Only lines that contain the string "items" should be returned from the material below.

▶ **DATASET**
——————
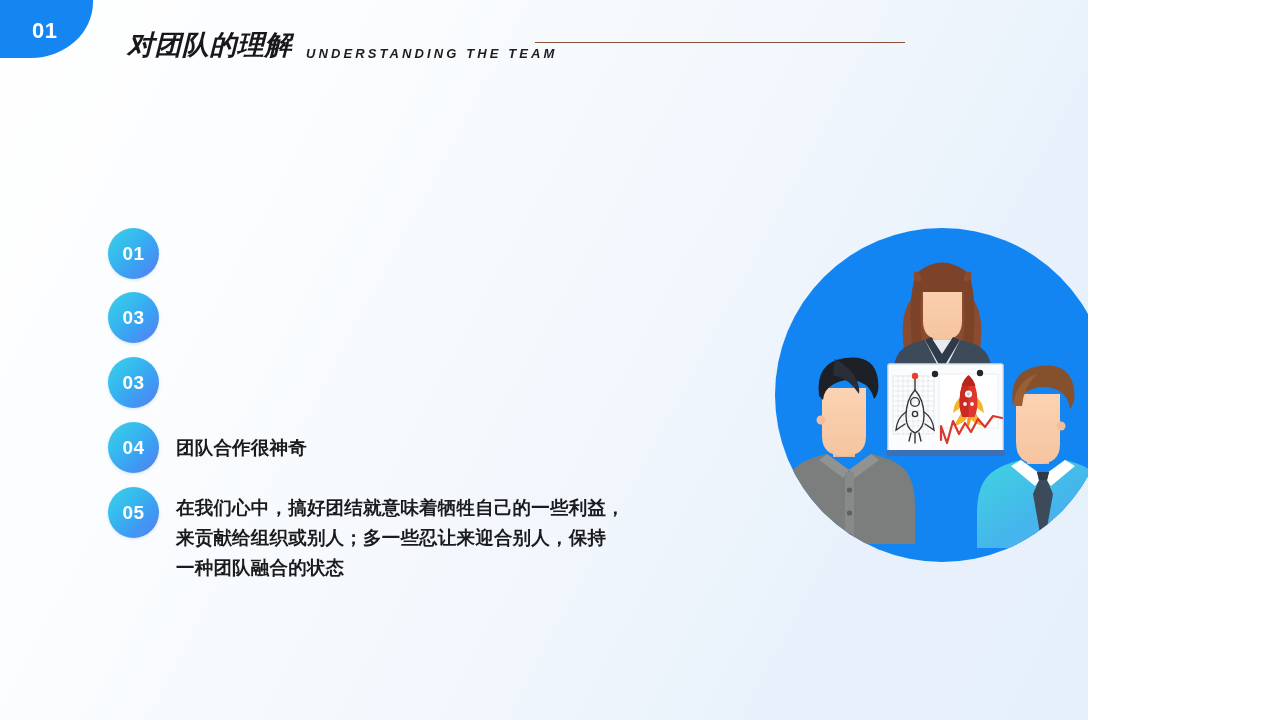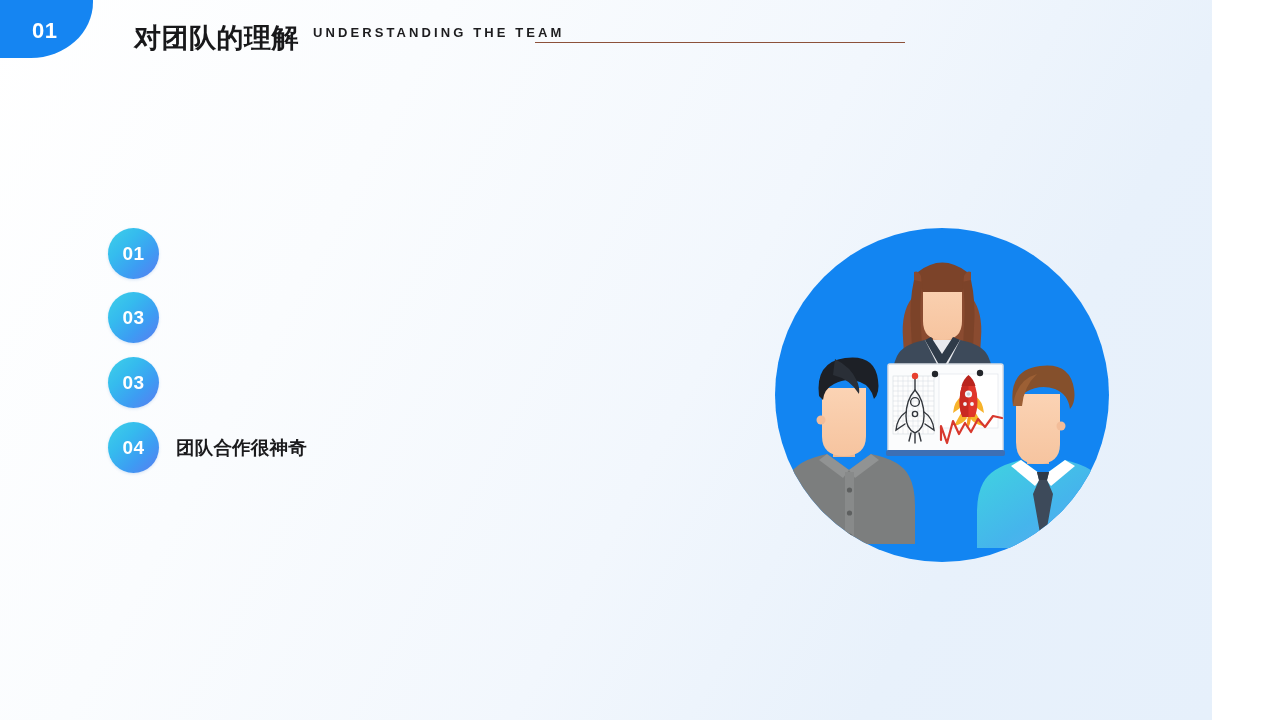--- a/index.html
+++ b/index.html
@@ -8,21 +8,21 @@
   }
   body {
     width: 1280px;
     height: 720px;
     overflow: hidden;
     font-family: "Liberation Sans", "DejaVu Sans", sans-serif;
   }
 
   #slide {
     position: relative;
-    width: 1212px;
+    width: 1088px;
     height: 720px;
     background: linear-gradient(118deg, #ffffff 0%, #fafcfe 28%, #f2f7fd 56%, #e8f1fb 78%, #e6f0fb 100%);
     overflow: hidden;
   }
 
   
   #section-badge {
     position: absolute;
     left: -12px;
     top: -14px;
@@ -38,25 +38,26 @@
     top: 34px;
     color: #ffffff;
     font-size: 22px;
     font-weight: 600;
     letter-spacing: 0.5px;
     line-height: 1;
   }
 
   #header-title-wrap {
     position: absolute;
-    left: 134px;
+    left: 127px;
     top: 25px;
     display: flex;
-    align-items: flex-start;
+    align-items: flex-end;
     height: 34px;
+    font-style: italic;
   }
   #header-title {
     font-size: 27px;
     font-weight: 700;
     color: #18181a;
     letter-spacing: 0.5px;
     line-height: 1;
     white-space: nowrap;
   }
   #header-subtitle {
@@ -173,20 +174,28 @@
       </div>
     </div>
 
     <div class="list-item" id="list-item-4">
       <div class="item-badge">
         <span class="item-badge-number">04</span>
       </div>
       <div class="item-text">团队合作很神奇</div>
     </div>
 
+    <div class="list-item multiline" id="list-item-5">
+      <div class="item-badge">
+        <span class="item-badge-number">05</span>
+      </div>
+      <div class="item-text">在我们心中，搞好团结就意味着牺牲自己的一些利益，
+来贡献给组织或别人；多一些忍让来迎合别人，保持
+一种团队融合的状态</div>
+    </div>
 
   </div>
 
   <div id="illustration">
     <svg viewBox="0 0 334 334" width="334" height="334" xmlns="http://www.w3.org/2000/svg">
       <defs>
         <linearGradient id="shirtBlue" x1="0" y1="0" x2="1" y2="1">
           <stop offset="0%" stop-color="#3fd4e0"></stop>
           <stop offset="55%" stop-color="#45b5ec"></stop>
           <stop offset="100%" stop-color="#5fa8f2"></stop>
——————
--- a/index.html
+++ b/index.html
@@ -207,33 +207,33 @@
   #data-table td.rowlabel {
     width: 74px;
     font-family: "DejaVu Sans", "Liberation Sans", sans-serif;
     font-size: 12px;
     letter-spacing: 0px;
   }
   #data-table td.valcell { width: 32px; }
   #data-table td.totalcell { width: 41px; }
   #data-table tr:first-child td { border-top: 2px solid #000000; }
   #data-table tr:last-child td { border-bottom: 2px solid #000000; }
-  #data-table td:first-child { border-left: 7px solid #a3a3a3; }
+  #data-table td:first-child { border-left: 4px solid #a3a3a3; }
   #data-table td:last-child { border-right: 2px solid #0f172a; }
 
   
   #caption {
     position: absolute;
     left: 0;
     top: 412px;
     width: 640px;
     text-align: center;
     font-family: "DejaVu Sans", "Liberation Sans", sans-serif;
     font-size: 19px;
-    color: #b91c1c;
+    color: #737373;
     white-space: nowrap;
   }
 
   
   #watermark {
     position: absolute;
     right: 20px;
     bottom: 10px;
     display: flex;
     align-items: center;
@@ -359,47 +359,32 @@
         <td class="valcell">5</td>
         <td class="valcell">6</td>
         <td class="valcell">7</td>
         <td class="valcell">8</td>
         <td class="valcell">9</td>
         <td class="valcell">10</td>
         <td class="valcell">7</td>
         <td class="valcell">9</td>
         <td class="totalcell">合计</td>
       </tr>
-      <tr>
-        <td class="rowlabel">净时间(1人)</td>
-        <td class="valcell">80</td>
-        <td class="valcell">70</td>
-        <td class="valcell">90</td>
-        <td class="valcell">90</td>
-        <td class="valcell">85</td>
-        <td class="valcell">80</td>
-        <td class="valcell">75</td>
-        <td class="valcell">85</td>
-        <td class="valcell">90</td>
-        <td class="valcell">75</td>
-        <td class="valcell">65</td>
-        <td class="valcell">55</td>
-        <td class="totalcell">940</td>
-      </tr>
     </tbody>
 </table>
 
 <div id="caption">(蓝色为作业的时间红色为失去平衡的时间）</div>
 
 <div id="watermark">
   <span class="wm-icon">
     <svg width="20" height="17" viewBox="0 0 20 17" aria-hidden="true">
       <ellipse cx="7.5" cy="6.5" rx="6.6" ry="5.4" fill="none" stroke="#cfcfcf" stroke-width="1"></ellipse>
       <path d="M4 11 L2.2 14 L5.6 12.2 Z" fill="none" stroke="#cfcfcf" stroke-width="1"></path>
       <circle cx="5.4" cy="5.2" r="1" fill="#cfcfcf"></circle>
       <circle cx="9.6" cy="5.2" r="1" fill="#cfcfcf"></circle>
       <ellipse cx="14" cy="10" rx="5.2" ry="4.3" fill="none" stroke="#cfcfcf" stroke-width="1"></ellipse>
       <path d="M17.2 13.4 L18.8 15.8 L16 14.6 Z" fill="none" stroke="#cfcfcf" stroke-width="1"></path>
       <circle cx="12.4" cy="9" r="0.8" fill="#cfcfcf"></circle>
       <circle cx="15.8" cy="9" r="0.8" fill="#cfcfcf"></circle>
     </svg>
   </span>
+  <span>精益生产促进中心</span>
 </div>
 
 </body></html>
——————
▶ **SOLUTION FOR THIS EXERCISE**
-    align-items: flex-start;
+    align-items: flex-end;
     align-items: center;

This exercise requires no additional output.